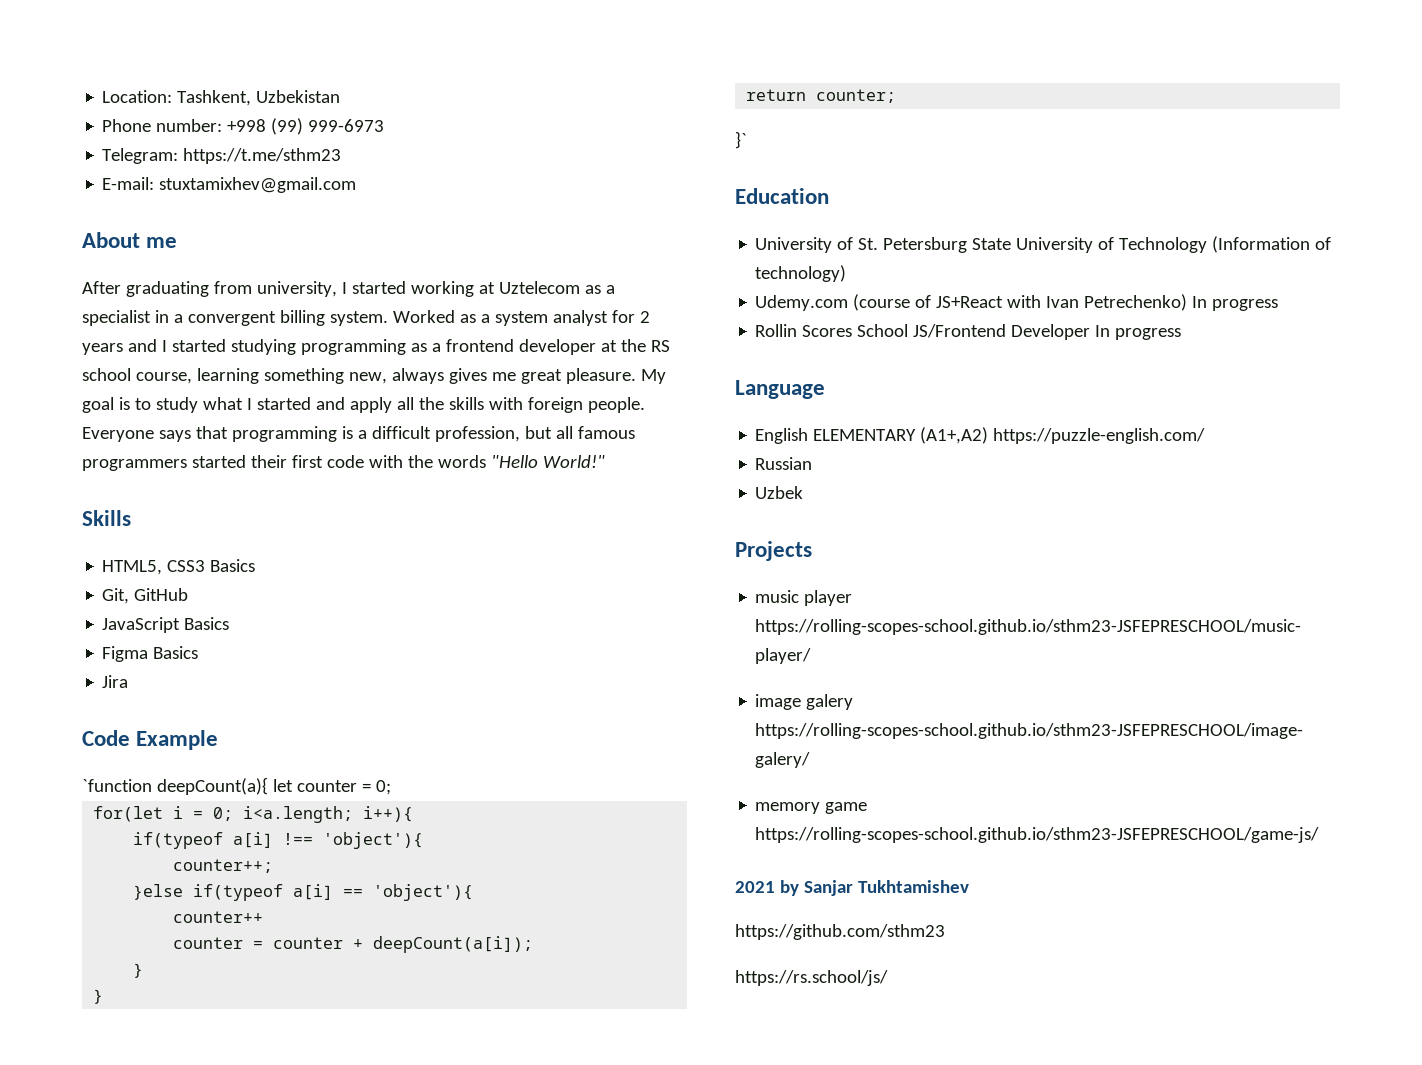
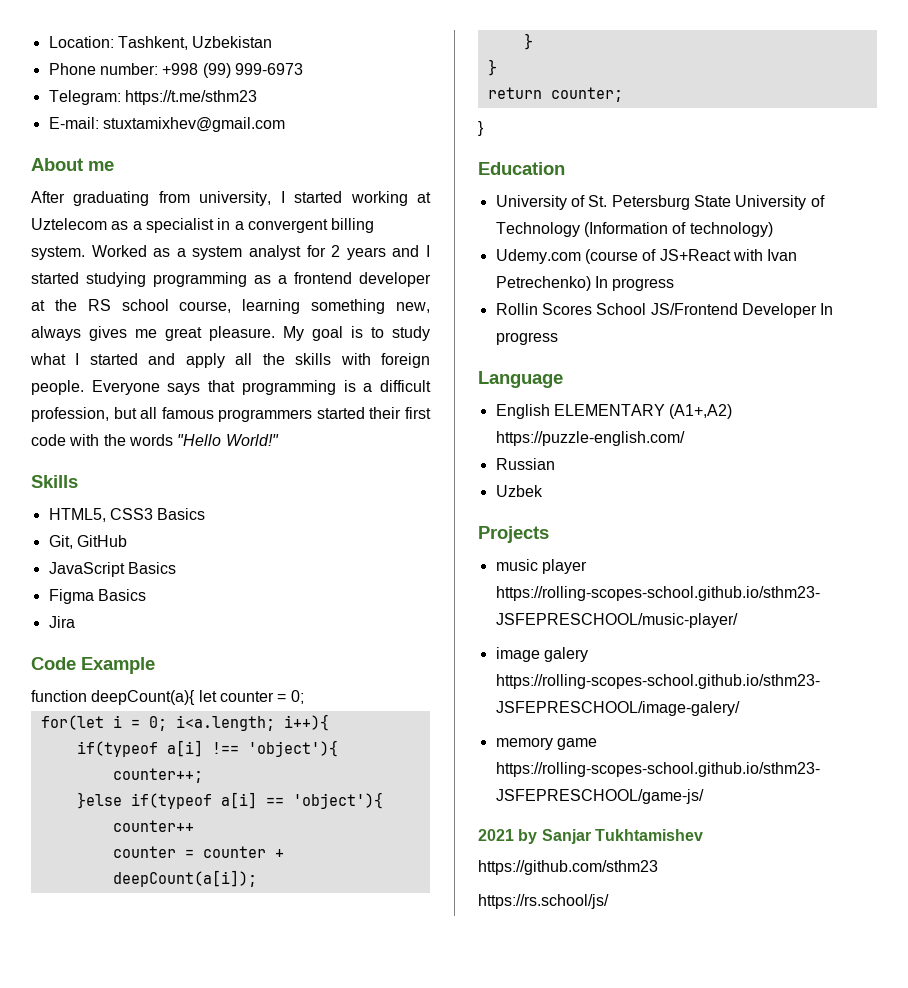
- `function deepCount(a){ let counter = 0;
+ function deepCount(a){ let counter = 0;
  return counter;
- }`
+ }

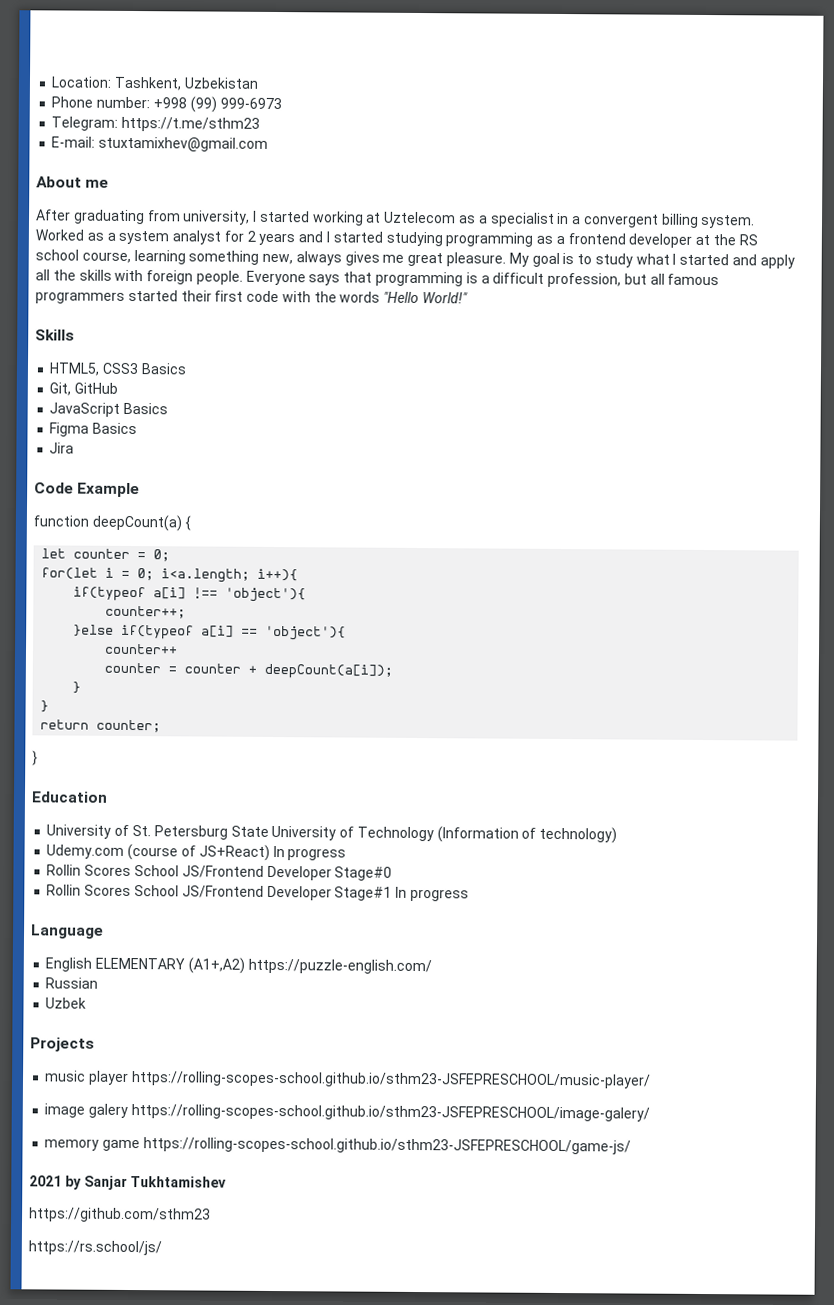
- function deepCount(a){ let counter = 0;
+ function deepCount(a) {
+ let counter = 0;
- Udemy.com (course of JS+React with Ivan Petrechenko) In progress
+ Udemy.com (course of JS+React) In progress
- Rollin Scores School JS/Frontend Developer In progress
+ Rollin Scores School JS/Frontend Developer Stage#0
+ Rollin Scores School JS/Frontend Developer Stage#1 In progress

EXERCISE INSTRUCTIONS: Copy out exactly the lines from the line with "JS/Frontend Developer Stage#0" to the end of the listing, including both of those lines, and give nothing else.

RESPONSE:
+ Rollin Scores School JS/Frontend Developer Stage#0
+ Rollin Scores School JS/Frontend Developer Stage#1 In progress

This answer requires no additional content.